[[ Given entries open ]]

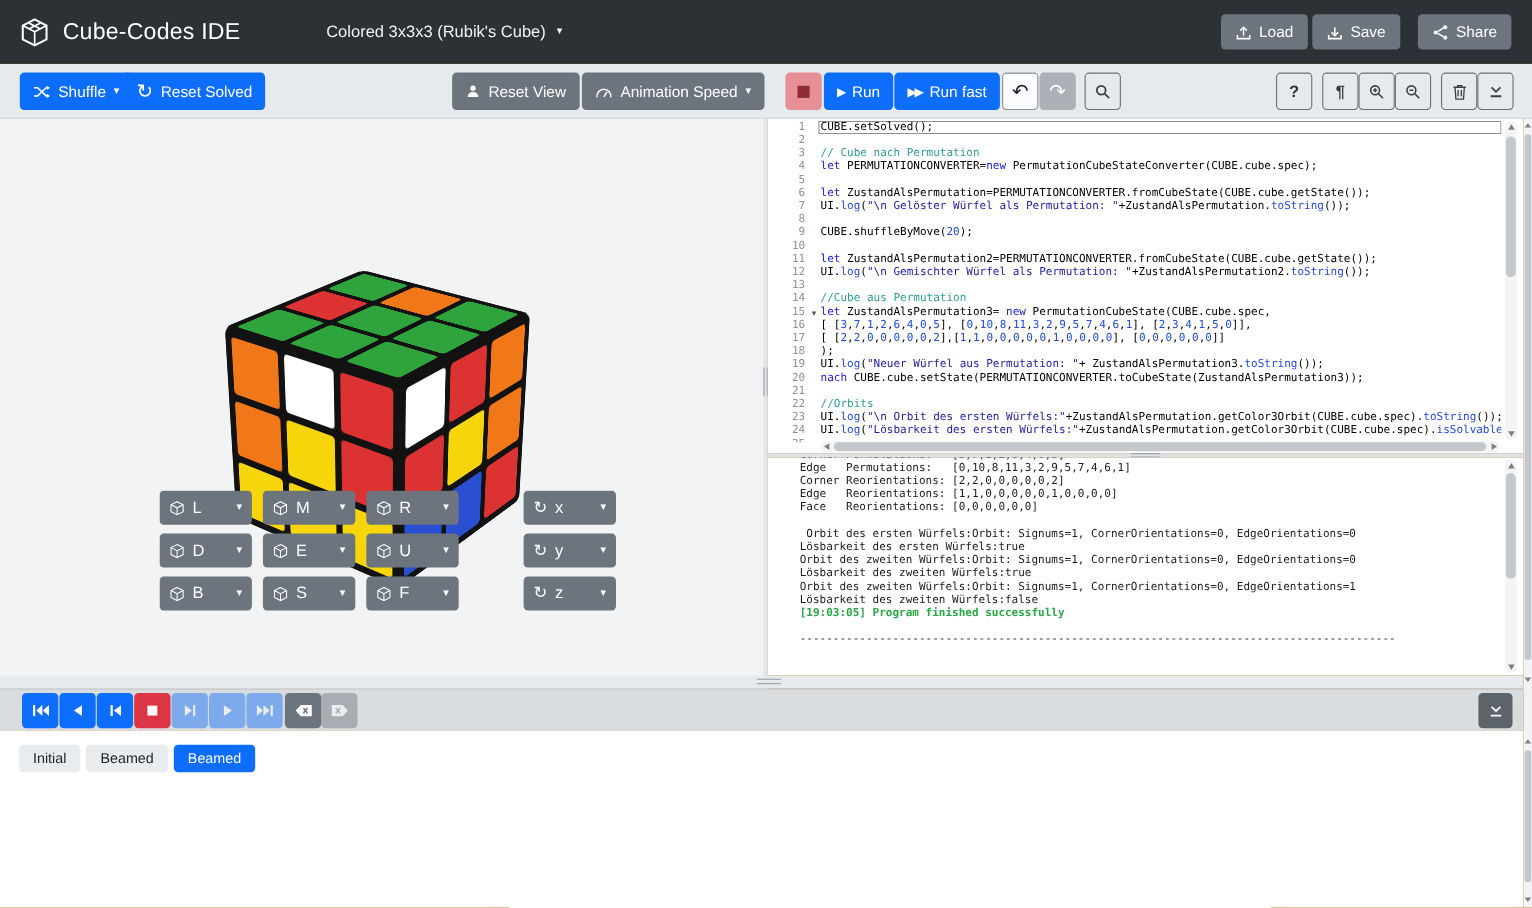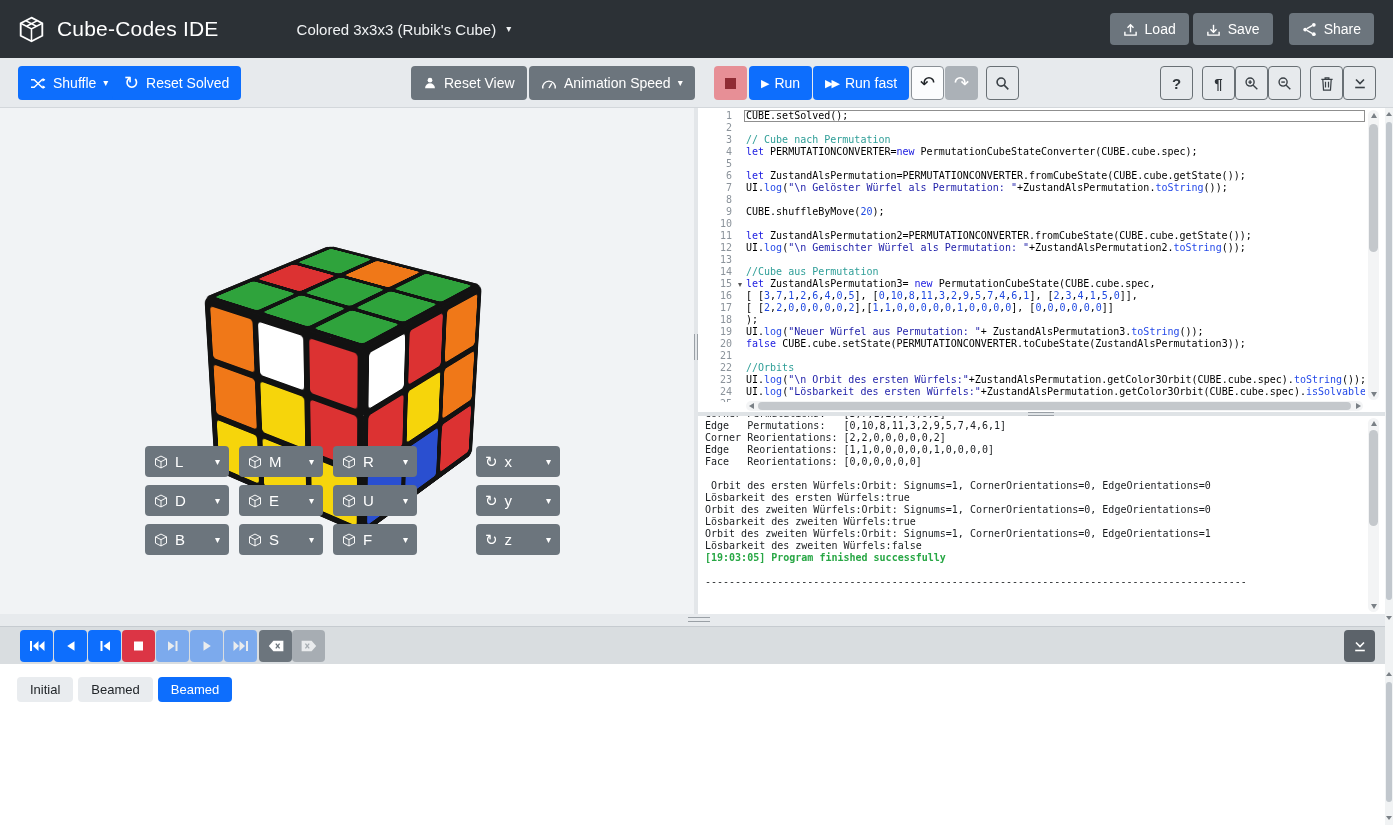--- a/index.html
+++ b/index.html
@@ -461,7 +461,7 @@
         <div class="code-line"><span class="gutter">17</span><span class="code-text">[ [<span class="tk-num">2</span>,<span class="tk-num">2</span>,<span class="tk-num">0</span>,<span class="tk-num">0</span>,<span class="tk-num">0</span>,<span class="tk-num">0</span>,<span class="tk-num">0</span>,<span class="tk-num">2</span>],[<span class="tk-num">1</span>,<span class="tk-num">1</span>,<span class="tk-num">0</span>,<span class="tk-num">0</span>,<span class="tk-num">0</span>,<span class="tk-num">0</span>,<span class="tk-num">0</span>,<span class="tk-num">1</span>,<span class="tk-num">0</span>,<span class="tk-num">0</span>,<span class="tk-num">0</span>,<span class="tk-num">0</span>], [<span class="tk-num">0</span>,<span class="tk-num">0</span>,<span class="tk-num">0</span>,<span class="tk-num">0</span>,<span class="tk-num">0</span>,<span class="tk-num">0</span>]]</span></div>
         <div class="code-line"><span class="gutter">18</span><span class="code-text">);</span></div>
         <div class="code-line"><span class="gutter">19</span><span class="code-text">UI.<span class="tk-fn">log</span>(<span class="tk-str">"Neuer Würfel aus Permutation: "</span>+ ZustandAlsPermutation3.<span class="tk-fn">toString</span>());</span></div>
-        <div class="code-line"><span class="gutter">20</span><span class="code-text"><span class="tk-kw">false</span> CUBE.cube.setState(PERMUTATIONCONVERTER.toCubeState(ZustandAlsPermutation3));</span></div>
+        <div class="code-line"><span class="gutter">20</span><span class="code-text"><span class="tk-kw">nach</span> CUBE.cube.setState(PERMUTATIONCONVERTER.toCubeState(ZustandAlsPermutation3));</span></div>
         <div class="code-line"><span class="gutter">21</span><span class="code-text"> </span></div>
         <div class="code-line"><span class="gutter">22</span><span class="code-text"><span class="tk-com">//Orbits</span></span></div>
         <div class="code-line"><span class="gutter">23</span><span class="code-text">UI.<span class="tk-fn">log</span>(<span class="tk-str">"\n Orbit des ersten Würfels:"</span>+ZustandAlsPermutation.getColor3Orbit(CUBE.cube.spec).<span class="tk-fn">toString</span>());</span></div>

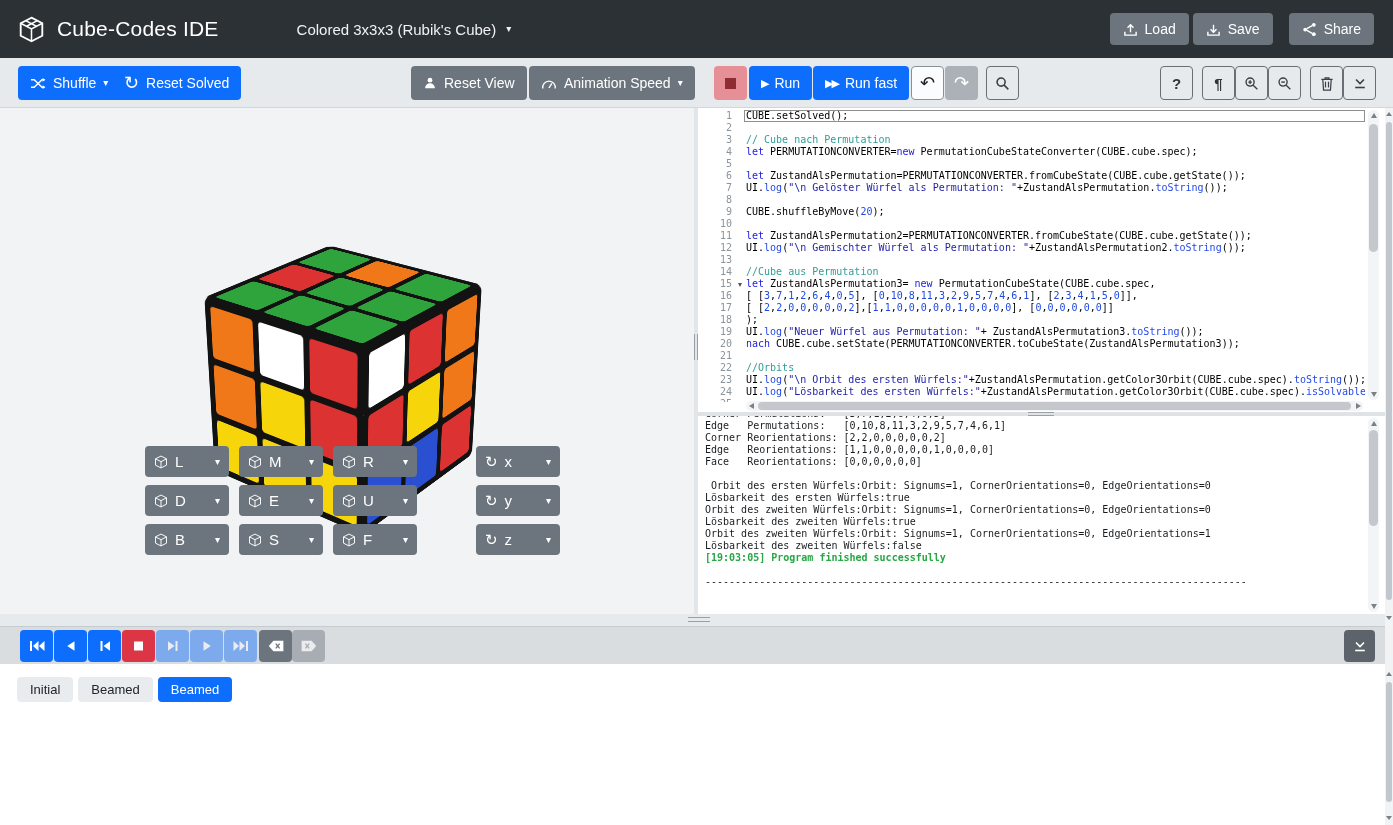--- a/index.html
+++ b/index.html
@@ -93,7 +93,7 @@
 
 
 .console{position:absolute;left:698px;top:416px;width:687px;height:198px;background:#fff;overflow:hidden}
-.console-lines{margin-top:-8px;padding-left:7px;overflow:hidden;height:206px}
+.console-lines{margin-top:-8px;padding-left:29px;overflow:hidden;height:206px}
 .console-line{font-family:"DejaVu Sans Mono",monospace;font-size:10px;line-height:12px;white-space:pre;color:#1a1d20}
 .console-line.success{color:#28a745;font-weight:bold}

[[ Given entries closed ]]

Write out every line above again exactly, with the pictures left out.

--- a/index.html
+++ b/index.html
@@ -461,7 +461,7 @@
         <div class="code-line"><span class="gutter">17</span><span class="code-text">[ [<span class="tk-num">2</span>,<span class="tk-num">2</span>,<span class="tk-num">0</span>,<span class="tk-num">0</span>,<span class="tk-num">0</span>,<span class="tk-num">0</span>,<span class="tk-num">0</span>,<span class="tk-num">2</span>],[<span class="tk-num">1</span>,<span class="tk-num">1</span>,<span class="tk-num">0</span>,<span class="tk-num">0</span>,<span class="tk-num">0</span>,<span class="tk-num">0</span>,<span class="tk-num">0</span>,<span class="tk-num">1</span>,<span class="tk-num">0</span>,<span class="tk-num">0</span>,<span class="tk-num">0</span>,<span class="tk-num">0</span>], [<span class="tk-num">0</span>,<span class="tk-num">0</span>,<span class="tk-num">0</span>,<span class="tk-num">0</span>,<span class="tk-num">0</span>,<span class="tk-num">0</span>]]</span></div>
         <div class="code-line"><span class="gutter">18</span><span class="code-text">);</span></div>
         <div class="code-line"><span class="gutter">19</span><span class="code-text">UI.<span class="tk-fn">log</span>(<span class="tk-str">"Neuer Würfel aus Permutation: "</span>+ ZustandAlsPermutation3.<span class="tk-fn">toString</span>());</span></div>
-        <div class="code-line"><span class="gutter">20</span><span class="code-text"><span class="tk-kw">false</span> CUBE.cube.setState(PERMUTATIONCONVERTER.toCubeState(ZustandAlsPermutation3));</span></div>
+        <div class="code-line"><span class="gutter">20</span><span class="code-text"><span class="tk-kw">nach</span> CUBE.cube.setState(PERMUTATIONCONVERTER.toCubeState(ZustandAlsPermutation3));</span></div>
         <div class="code-line"><span class="gutter">21</span><span class="code-text"> </span></div>
         <div class="code-line"><span class="gutter">22</span><span class="code-text"><span class="tk-com">//Orbits</span></span></div>
         <div class="code-line"><span class="gutter">23</span><span class="code-text">UI.<span class="tk-fn">log</span>(<span class="tk-str">"\n Orbit des ersten Würfels:"</span>+ZustandAlsPermutation.getColor3Orbit(CUBE.cube.spec).<span class="tk-fn">toString</span>());</span></div>

--- a/index.html
+++ b/index.html
@@ -93,7 +93,7 @@
 
 
 .console{position:absolute;left:698px;top:416px;width:687px;height:198px;background:#fff;overflow:hidden}
-.console-lines{margin-top:-8px;padding-left:7px;overflow:hidden;height:206px}
+.console-lines{margin-top:-8px;padding-left:29px;overflow:hidden;height:206px}
 .console-line{font-family:"DejaVu Sans Mono",monospace;font-size:10px;line-height:12px;white-space:pre;color:#1a1d20}
 .console-line.success{color:#28a745;font-weight:bold}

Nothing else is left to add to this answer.